(Before-and-after change data)
══════

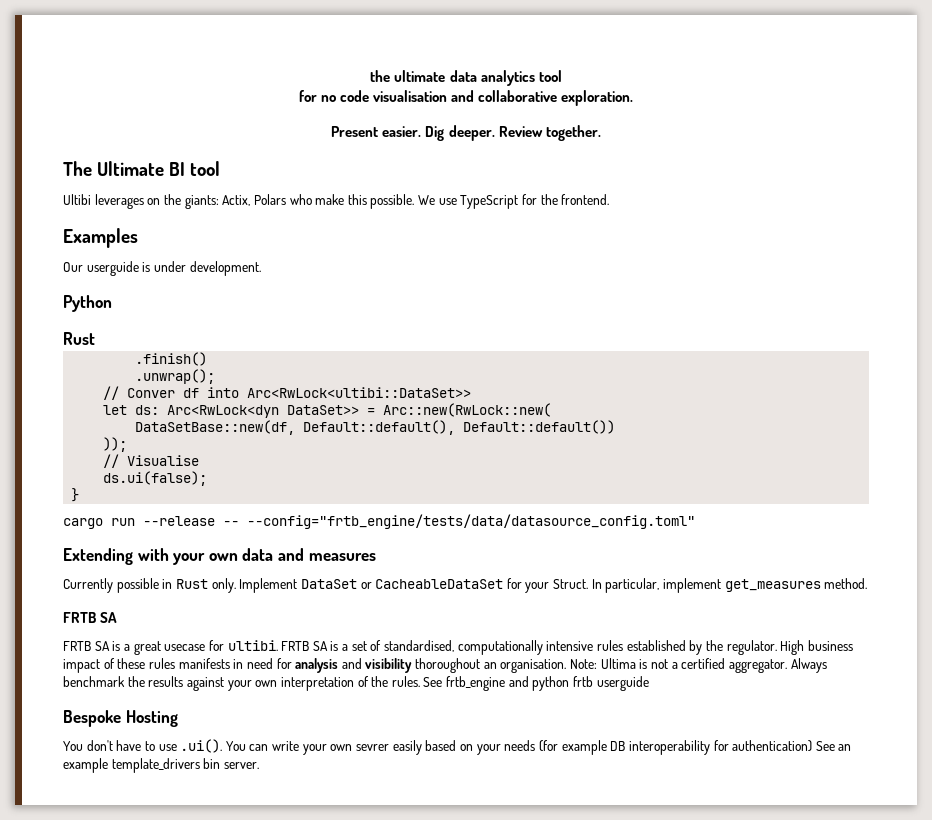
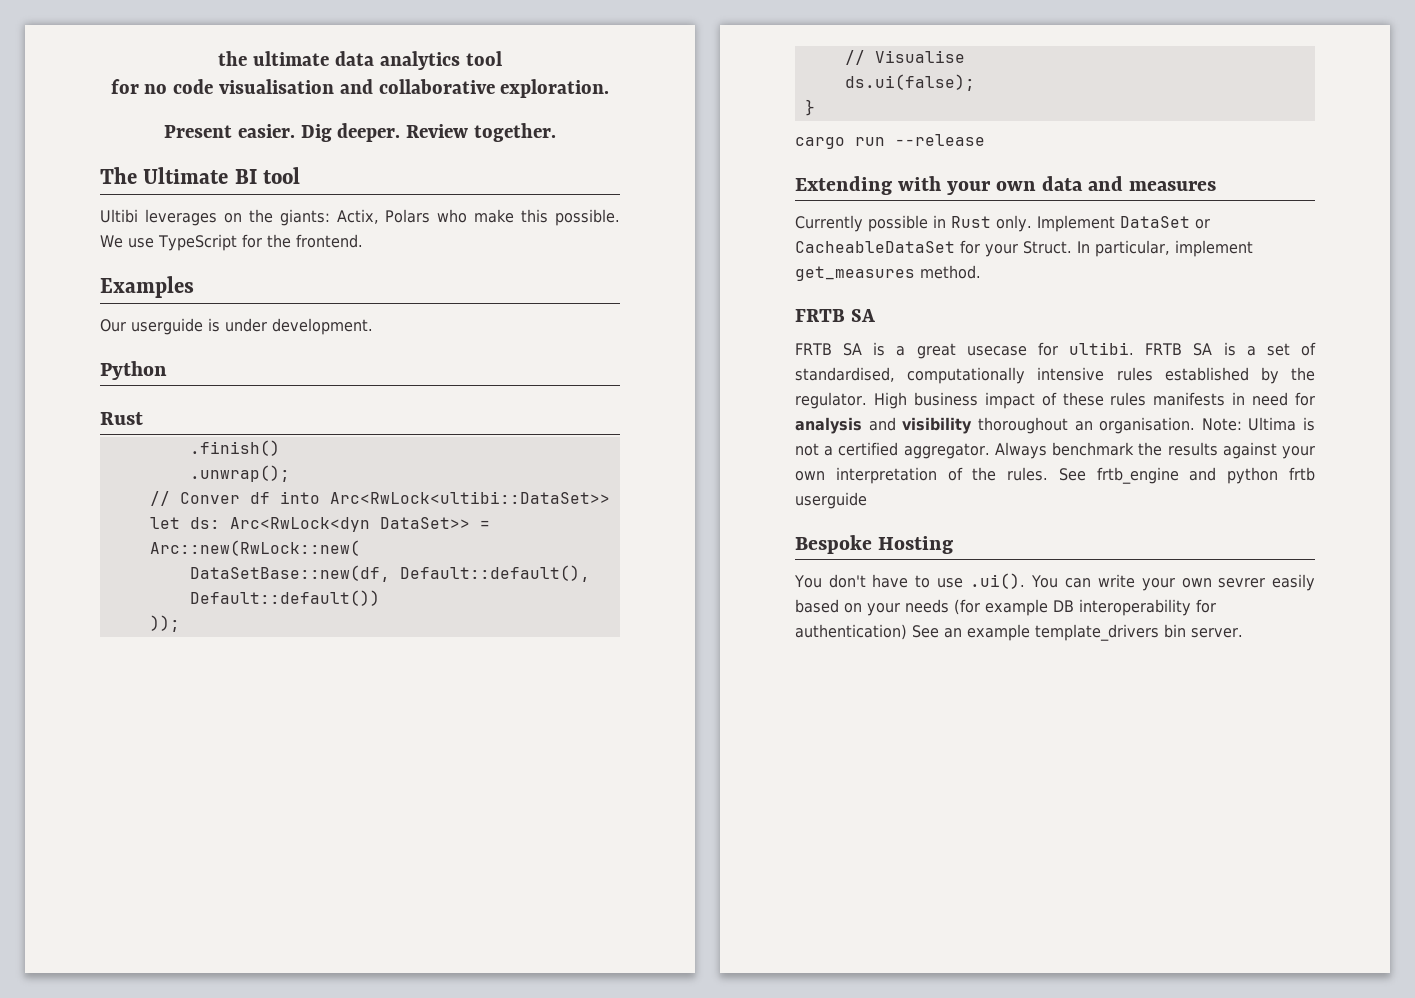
- cargo run --release -- --config="frtb_engine/tests/data/datasource_config.toml"
+ cargo run --release

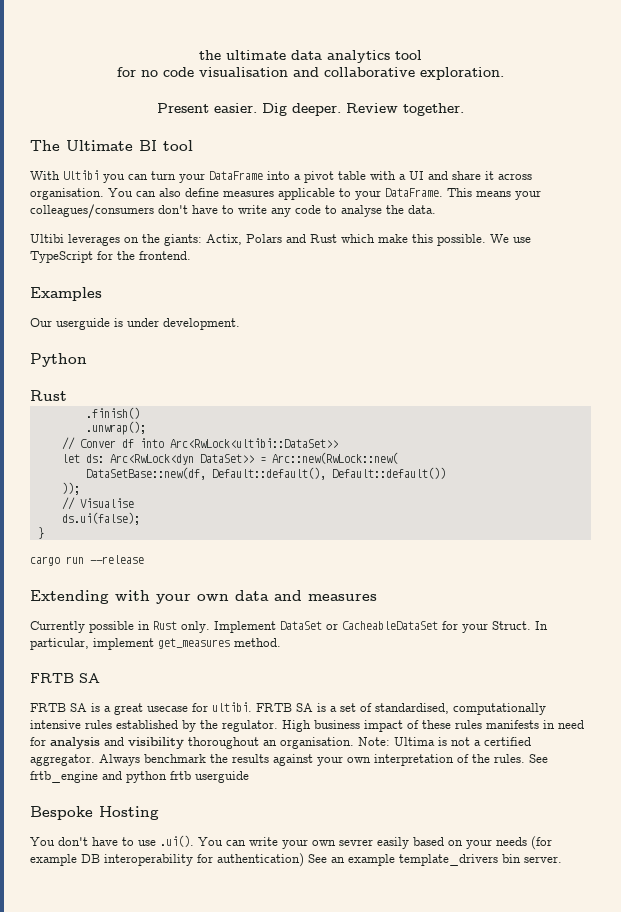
+ With Ultibi you can turn your DataFrame into a pivot table with a UI and share it across organisation. You can also define measures applicable to your DataFrame. This means your colleagues/consumers don't have to write any code to analyse the data.
- Ultibi leverages on the giants: Actix, Polars who make this possible.
+ Ultibi leverages on the giants: Actix, Polars and Rust which make this possible.

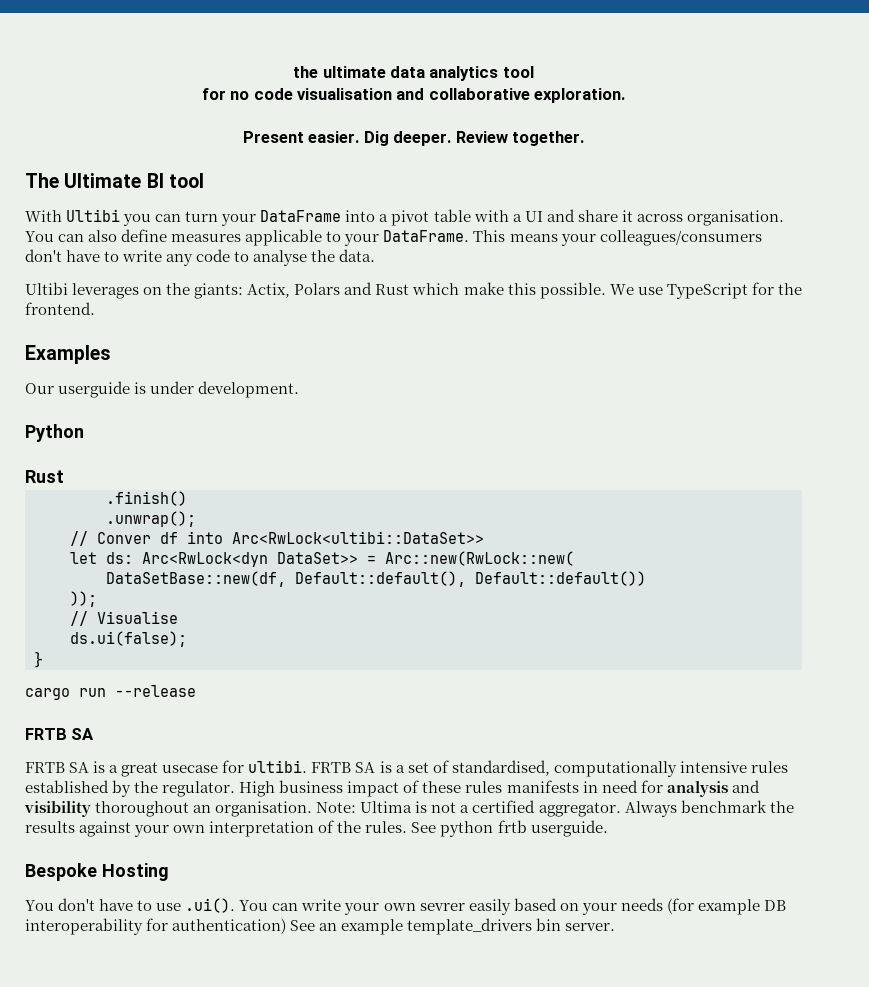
- Extending with your own data and measures
- Currently possible in Rust only. Implement DataSet or CacheableDataSet for your Struct. In particular, implement get_measures method.
- See frtb_engine and python frtb userguide
+ See python frtb userguide.

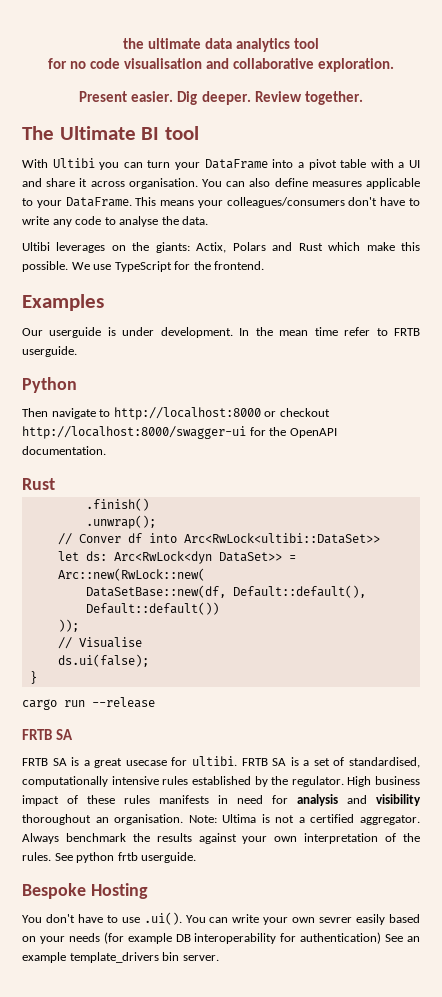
- Our userguide is under development.
+ Our userguide is under development. In the mean time refer to FRTB userguide.
  Python
+ Then navigate to http://localhost:8000 or checkout http://localhost:8000/swagger-ui for the OpenAPI documentation.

══════

## Your goal
Reproduce the data word for word without its images.

## Answer section
- cargo run --release -- --config="frtb_engine/tests/data/datasource_config.toml"
+ cargo run --release

+ With Ultibi you can turn your DataFrame into a pivot table with a UI and share it across organisation. You can also define measures applicable to your DataFrame. This means your colleagues/consumers don't have to write any code to analyse the data.
- Ultibi leverages on the giants: Actix, Polars who make this possible.
+ Ultibi leverages on the giants: Actix, Polars and Rust which make this possible.

- Extending with your own data and measures
- Currently possible in Rust only. Implement DataSet or CacheableDataSet for your Struct. In particular, implement get_measures method.
- See frtb_engine and python frtb userguide
+ See python frtb userguide.

- Our userguide is under development.
+ Our userguide is under development. In the mean time refer to FRTB userguide.
  Python
+ Then navigate to http://localhost:8000 or checkout http://localhost:8000/swagger-ui for the OpenAPI documentation.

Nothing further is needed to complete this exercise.